しかし読んでいると露伴がこの娘をとても理解していたように思われてなりません。露伴はこの娘をわかってその性に応じて教育したつもりなのではないでしょうかと、思われてならないのですが。
母を失った娘にあれだけの家事指南をする、様々な遊びの記憶を残してやる・・・文豪の顔ではない父の顔がとても愉快に浮かび上がってきました。といっても私は露伴の作品は読んでいないのです。
今更・・・と思う反面、こんなオヤジが?どんな作品を残したのか、興味をそそられてもいます。それにしても水拭き掃除の仕方のところはとても懐かしかったですね。私が母と廊下の雑巾がけをしていた頃よく注意されたことでしたが、その雑巾がけというものをしなくなってどのくらい経つのでしょう?今はフローリングの床といえども雑巾での水拭きをするお宅は少ないでしょう。今我が家には畳の部屋も無い。幼い頃に教わってきたことのあらかたが必要が無くなってしまったのですね。八雲の「ちんちん小袴」なんぞもふと遠くなってしまった教えだなぁ・・・と懐かしい気持ちは湧き上がってくるのですけれど、わが子の世代にはもうこの作品の機微に心を揺さぶられる私の感傷はもう理解不能だろうなぁ・・・という感慨の方が強くなってしまいます。
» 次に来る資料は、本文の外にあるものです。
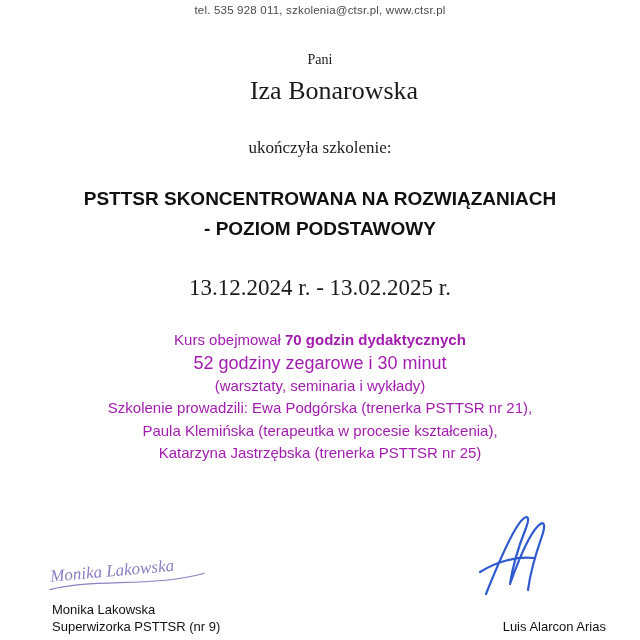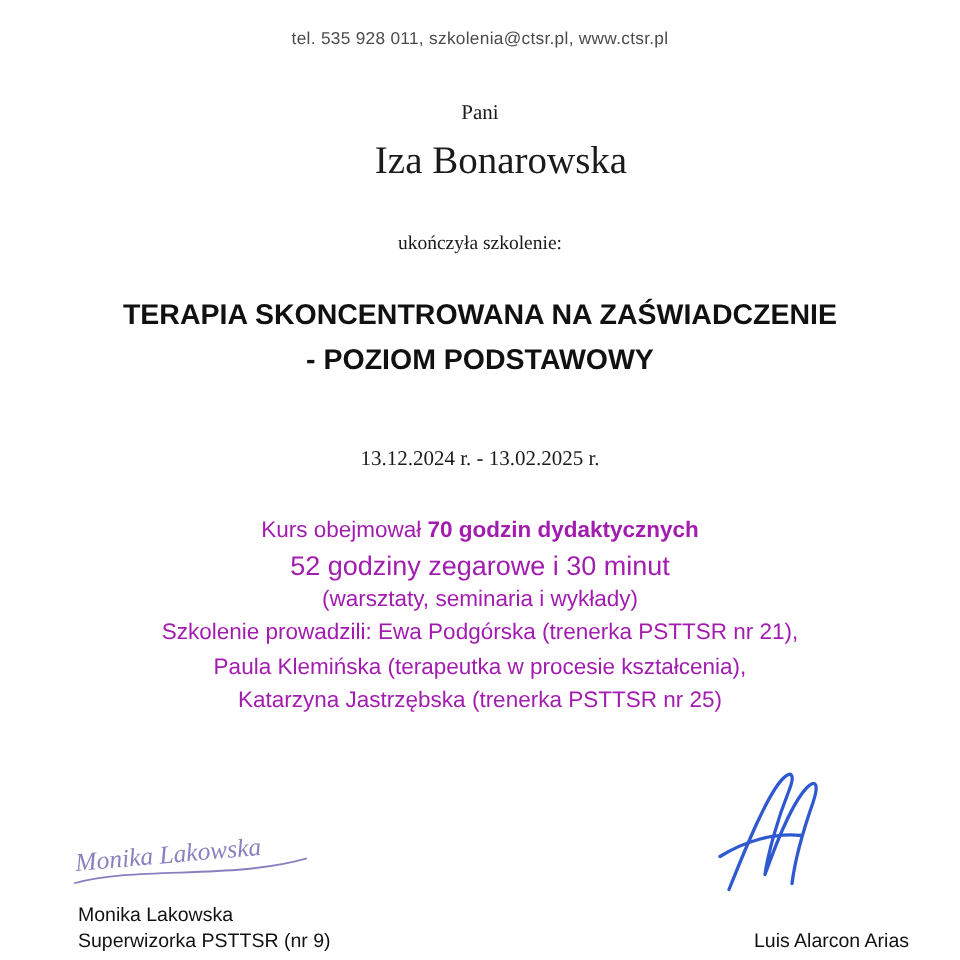"tel. 535 928 011, szkolenia@ctsr.pl," .contact { padding-top: 20px -> 4px }
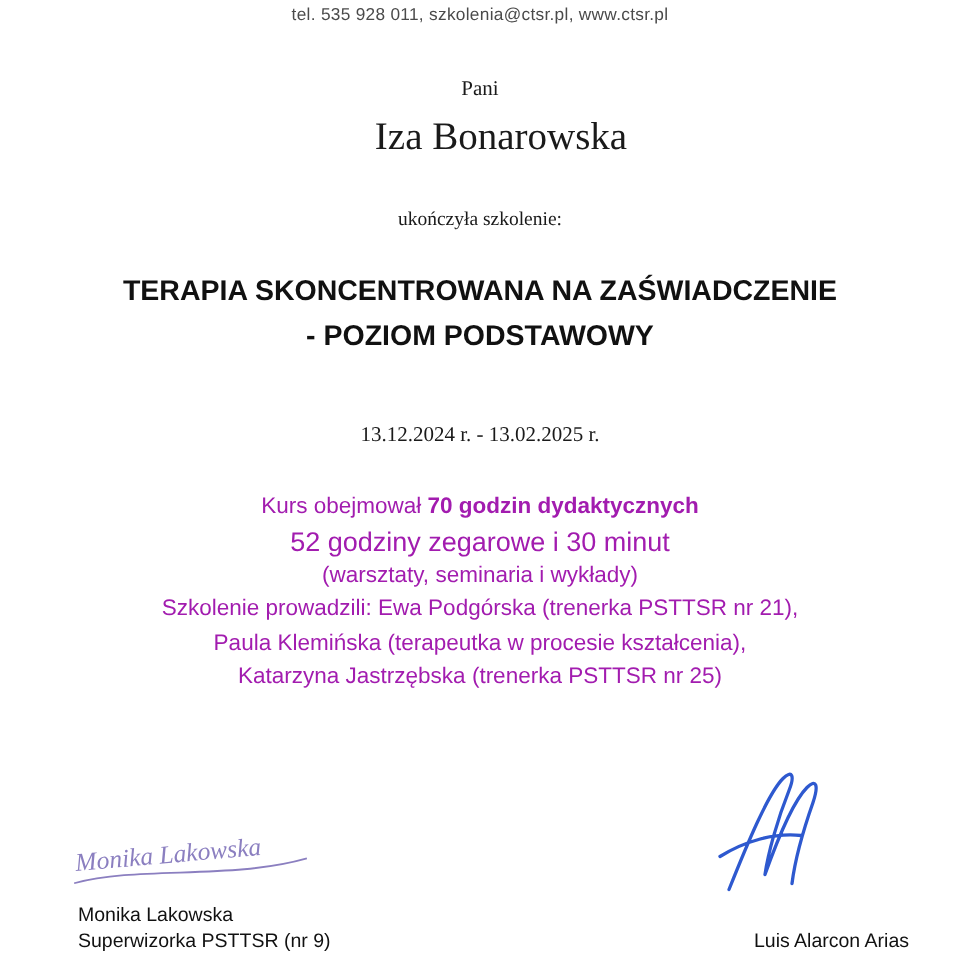"ukończyła szkolenie:" .completion { font-size: 13px -> 17px }
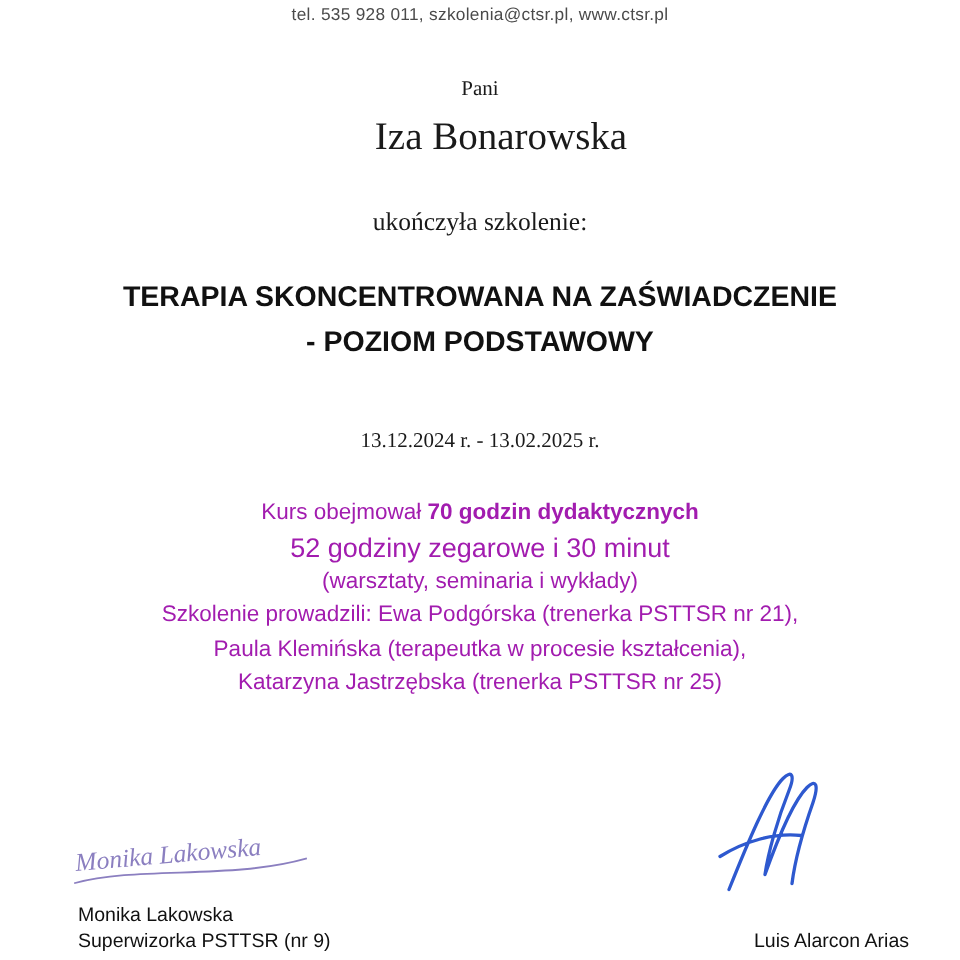"TERAPIA SKONCENTROWANA NA ZAŚWIADCZENIE" div { text: TERAPIA SKONCENTROWANA NA ZAŚWIADCZENIE -> PSTTSR SKONCENTROWANA NA ROZWIĄZANIACH }
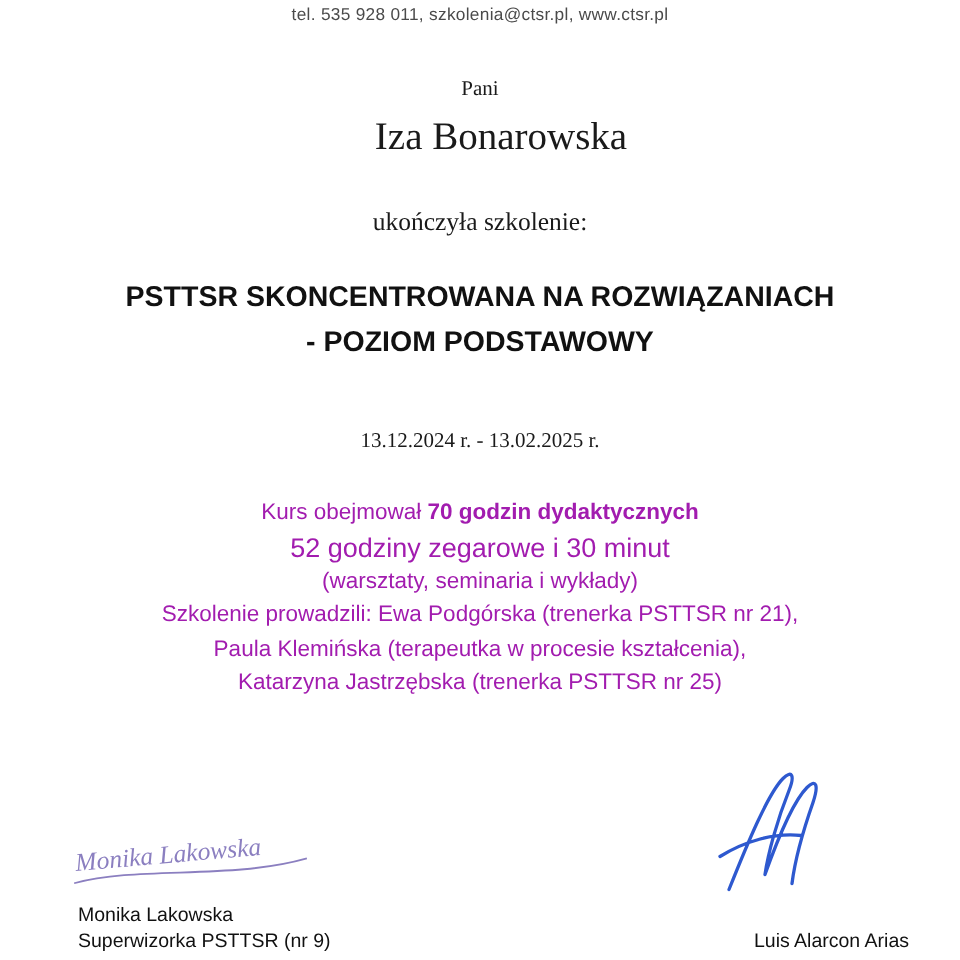"13.12.2024 r. - 13.02.2025 r." .date { font-size: 14px -> 23px; margin-top: 44px -> 32px }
「面倒がる、骨惜しみをすると言うことはケチだ」この言葉は前日読み終わった志村さんの本からも漂ってきた精神です。日本の女性たちは骨惜しみをしなかったから美しかったのだと妙に納得のいった今週の読書でした。見た目には今の女性たちの方が美しく見えるかもしれないのにねぇ・・・。志村さんの本の中の、以前は「豊かに貧乏してきた」それに比べて今は「心貧しく富んだ生活をしている」という一節がここでも甦ってきたのです。